Aim of the task:
Every line of the data below that holds the string "order" needs to be reported.

Extracted data entries:

**********

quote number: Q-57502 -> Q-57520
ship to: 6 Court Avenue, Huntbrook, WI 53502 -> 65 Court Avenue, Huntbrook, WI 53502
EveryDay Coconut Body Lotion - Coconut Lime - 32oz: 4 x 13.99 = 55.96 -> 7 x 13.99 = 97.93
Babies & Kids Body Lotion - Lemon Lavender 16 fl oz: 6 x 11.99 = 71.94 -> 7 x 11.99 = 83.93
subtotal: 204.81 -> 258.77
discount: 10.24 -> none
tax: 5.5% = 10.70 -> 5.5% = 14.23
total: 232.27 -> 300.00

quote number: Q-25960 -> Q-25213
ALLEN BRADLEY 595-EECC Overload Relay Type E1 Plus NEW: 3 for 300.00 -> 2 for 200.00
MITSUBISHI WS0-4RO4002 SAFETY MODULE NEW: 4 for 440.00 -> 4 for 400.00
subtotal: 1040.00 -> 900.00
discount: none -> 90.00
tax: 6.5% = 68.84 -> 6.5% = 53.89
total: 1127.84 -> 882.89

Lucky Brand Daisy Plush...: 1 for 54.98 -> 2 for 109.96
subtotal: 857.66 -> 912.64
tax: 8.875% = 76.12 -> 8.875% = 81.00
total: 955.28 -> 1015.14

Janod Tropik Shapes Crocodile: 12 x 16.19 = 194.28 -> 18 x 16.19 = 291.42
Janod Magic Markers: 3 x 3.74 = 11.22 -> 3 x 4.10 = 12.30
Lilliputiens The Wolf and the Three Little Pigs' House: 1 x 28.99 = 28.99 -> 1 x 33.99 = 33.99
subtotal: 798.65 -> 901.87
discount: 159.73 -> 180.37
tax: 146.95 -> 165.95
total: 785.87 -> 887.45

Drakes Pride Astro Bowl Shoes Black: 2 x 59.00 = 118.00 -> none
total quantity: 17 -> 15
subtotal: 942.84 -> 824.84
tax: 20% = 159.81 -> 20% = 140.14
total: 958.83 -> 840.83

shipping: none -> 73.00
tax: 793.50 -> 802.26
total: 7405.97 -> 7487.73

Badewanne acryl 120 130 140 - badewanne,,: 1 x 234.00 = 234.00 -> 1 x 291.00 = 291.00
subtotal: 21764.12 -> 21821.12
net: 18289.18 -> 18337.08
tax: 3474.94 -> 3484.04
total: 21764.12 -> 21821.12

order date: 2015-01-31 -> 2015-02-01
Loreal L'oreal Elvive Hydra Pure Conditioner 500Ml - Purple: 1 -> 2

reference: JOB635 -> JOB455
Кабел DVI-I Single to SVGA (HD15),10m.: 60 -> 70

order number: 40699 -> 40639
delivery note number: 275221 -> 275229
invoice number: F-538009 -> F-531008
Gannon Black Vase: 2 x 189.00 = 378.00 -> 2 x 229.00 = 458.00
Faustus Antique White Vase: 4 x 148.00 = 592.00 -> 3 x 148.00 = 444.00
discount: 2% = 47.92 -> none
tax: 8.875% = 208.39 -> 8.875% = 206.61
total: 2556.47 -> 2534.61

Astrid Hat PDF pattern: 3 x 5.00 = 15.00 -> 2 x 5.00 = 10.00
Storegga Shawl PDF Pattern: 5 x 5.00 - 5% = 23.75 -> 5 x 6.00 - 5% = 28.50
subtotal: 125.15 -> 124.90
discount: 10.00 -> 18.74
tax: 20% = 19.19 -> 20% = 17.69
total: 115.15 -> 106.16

**********

Output for this task:
order date: 2015-01-31 -> 2015-02-01
order number: 40699 -> 40639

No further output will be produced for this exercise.